[Work instructions]
Show only those lines of the entries where the string "deriva" is found.

[Input material]
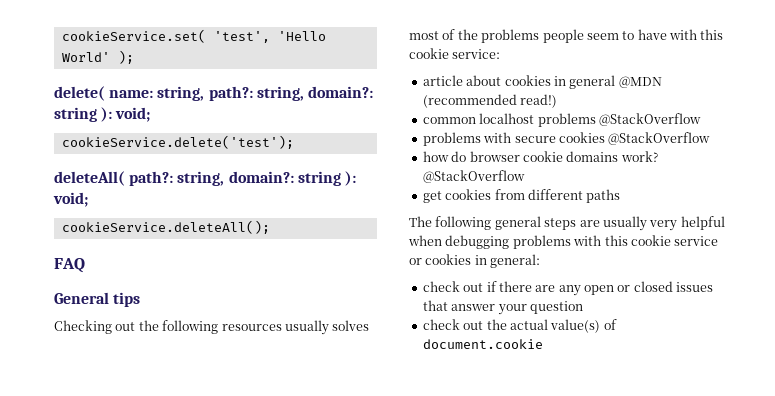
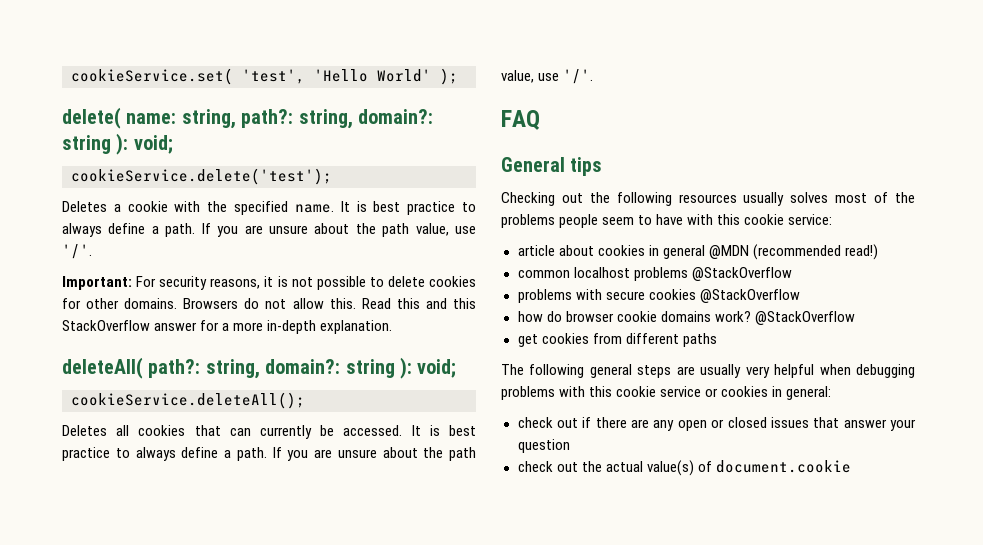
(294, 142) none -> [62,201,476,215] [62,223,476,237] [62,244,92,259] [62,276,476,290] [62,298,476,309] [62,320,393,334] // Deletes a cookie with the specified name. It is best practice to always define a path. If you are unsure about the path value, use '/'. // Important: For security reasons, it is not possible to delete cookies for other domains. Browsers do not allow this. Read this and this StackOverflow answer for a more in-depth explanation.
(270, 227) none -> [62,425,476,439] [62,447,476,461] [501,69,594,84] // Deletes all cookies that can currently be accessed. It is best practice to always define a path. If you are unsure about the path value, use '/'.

---

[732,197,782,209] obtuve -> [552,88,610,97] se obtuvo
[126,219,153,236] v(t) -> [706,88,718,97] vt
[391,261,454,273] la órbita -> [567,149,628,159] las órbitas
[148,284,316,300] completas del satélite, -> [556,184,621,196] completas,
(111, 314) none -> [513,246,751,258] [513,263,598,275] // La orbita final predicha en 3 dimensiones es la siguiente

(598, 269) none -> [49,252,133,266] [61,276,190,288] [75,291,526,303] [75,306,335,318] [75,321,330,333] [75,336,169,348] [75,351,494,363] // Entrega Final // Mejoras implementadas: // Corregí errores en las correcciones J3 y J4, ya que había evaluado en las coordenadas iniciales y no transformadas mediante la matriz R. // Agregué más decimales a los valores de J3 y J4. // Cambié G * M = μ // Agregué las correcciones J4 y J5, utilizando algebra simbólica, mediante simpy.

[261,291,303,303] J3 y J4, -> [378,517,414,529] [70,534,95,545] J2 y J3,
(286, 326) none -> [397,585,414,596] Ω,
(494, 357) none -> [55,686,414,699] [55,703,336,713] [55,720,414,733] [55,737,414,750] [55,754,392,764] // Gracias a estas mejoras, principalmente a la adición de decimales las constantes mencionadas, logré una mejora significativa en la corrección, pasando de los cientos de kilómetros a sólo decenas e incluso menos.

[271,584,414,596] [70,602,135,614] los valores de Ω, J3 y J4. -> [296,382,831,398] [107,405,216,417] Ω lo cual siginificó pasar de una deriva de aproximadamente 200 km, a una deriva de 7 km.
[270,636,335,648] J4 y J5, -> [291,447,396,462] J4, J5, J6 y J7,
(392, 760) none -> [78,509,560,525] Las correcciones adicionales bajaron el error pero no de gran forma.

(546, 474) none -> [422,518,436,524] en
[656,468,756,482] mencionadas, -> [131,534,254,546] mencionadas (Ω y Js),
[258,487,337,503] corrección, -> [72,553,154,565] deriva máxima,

---

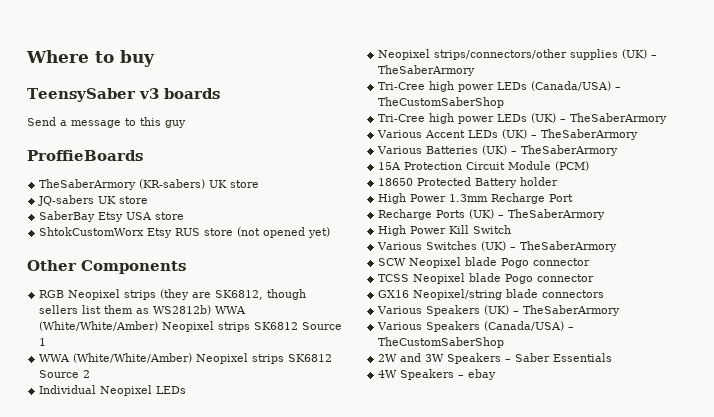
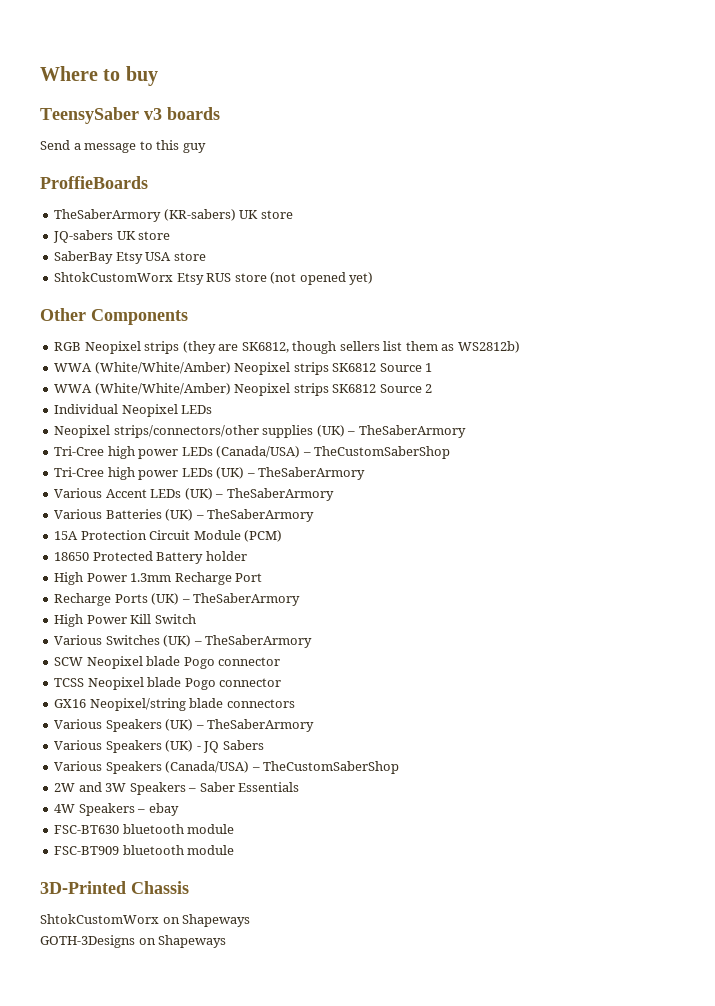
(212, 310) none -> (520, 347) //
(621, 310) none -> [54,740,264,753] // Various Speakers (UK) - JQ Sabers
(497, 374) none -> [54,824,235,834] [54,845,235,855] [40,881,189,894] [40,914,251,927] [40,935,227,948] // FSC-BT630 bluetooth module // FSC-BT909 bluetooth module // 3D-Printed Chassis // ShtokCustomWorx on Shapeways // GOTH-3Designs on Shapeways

[Answer section]
[271,584,414,596] [70,602,135,614] los valores de Ω, J3 y J4. -> [296,382,831,398] [107,405,216,417] Ω lo cual siginificó pasar de una deriva de aproximadamente 200 km, a una deriva de 7 km.
[258,487,337,503] corrección, -> [72,553,154,565] deriva máxima,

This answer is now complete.